Lulay, who is chef for the Purdue president at Marriott Hall, said seasoning at different stages brings out flavor of meat without making it salty.
Knowing the difference between table salt, kosher salt, finishing salt, etc., when restocking the salt you cook with, can make a big difference in your food’s flavor.
The most common salt found in homes is iodized table salt.
Lulay said because the crystals in this salt are small it is best for baking.
“In a kitchen if you have iodized table salt, you want to use that for baking. The fine grind help salt dissolve and helps incorporate better,” Lulay said.
Another common salt is kosher salt, which seems to be used most in professional kitchens.
“I prefer kosher salt when cooking because it’s not as salty and sharp as regular table salt. The way it falls out of your hand, you have better control when you are seasoning,” Lulay said.
Katlyn Rather, chef and owner at Green is Good by Kate in Crown Point, agrees with Lulay.
“Kosher salt is my go-to salt. I use it in all of my cooking and flavoring needs. I’ve been cooking with this salt for a very long time, so I know just how much to use when I need to adjust the flavor of a dish,” Rather said. “Kosher salt is coarser and has larger flakes so it’s easier to grab and spread across your dishes.”

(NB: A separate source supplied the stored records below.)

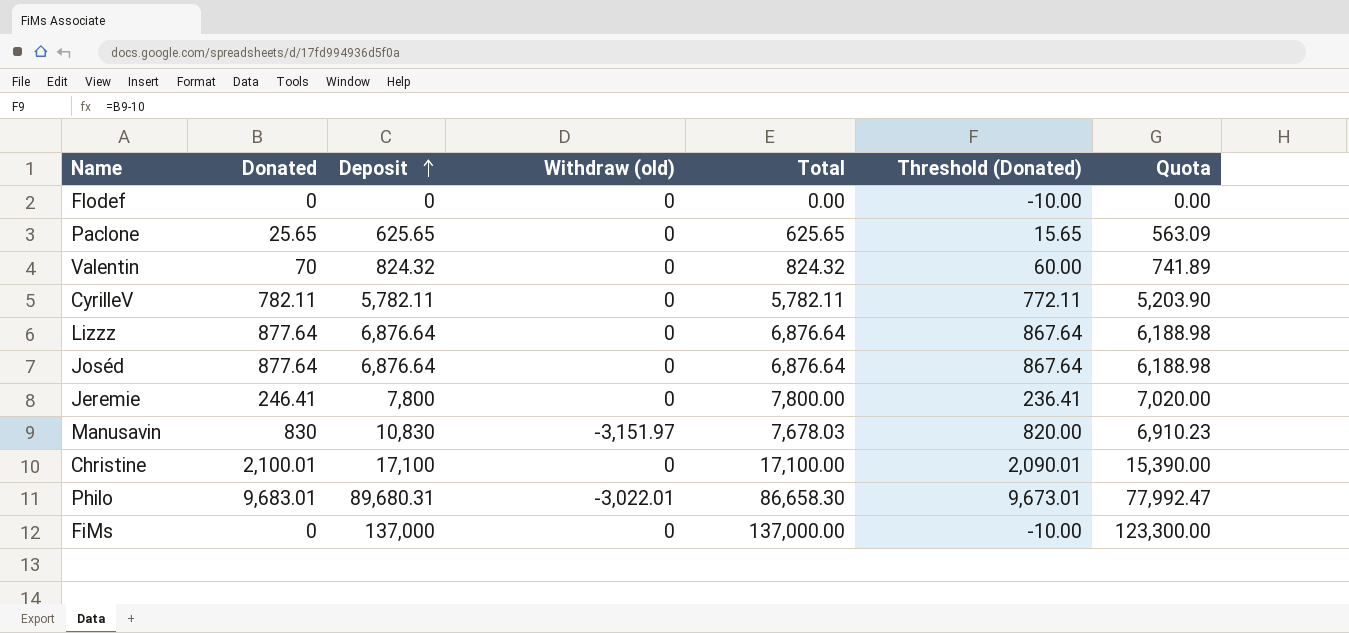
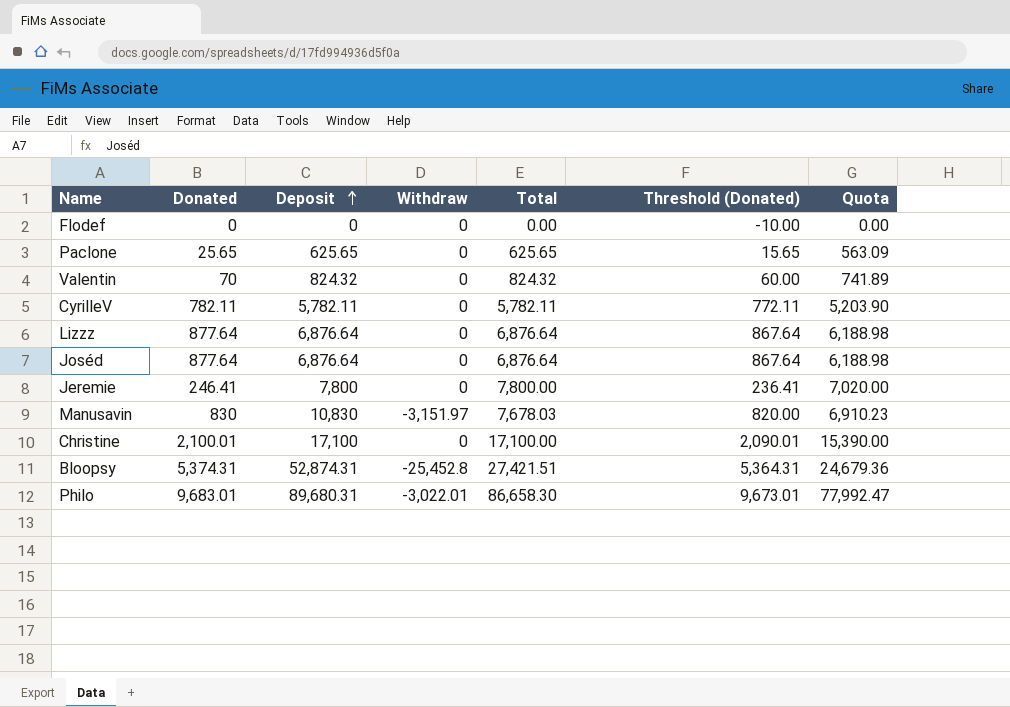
column name: Withdraw (old) -> Withdraw
row FiMs: 0 | 137,000 | 0 | 137,000.00 | -10.00 | 123,300.00 -> none
row Bloopsy: none -> 5,374.31 | 52,874.31 | -25,452.8 | 27,421.51 | 5,364.31 | 24,679.36

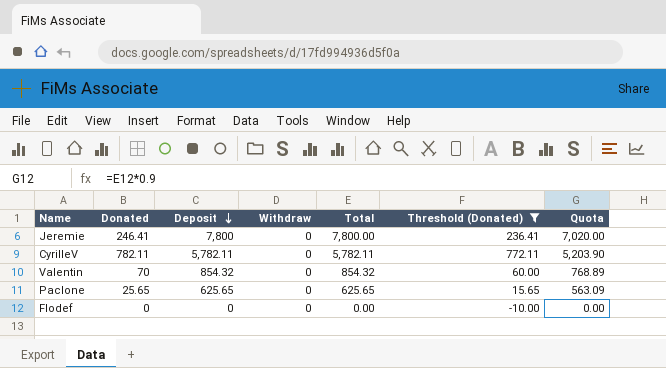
filter: none -> Threshold (Donated) <= 772.11
row order: Deposit ascending -> Deposit descending
Valentin | Deposit: 824.32 -> 854.32
Valentin | Total: 824.32 -> 854.32
Valentin | Quota: 741.89 -> 768.89

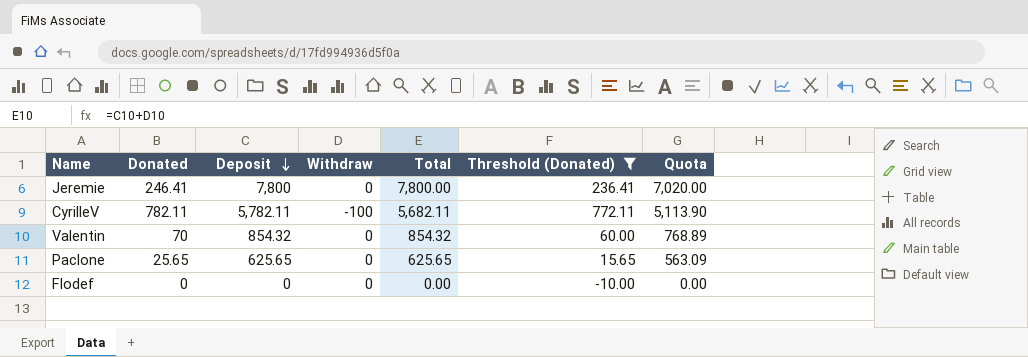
CyrilleV | Withdraw: 0 -> -100
CyrilleV | Total: 5,782.11 -> 5,682.11
CyrilleV | Quota: 5,203.90 -> 5,113.90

Rather also uses Himalayan salt, especially when she cooks at home.
“This salt is the purest form of salt. It contains 84 natural minerals and elements — because of its mineral content it has a bolder flavor. I use this salt more for finishing items,” Rather said.
Lulay said salts such as Pink Himalayan, Black Volcanic salt, etc., have slightly different nuances because of the minerals that the salt will catch depending on where it’s harvested from.
“It’s a matter of personal taste and if they are hand-harvested, it’s more expensive. These salts should always be used as finishing salt not a cooking salt,” Lulay said.
Sea salt is another example of a finishing salt.
“I use sea salt for finishing dishes. Since sea salt isn’t ground as finely as table salt the result when using it on your food is more of a burst flavor,” Rather said. “Sea salt is made by evaporating seawater — because of this there are more trace nutrients in the salt. This makes the flavor of the salt vary.”
Lulay said the amount of salt used in cooking can be the difference between a good dish and a great dish.
“Salt is really that component that sets apart home food from professional food. Because in culinary school we are taught how to season then taste and season again and taste again and so forth.”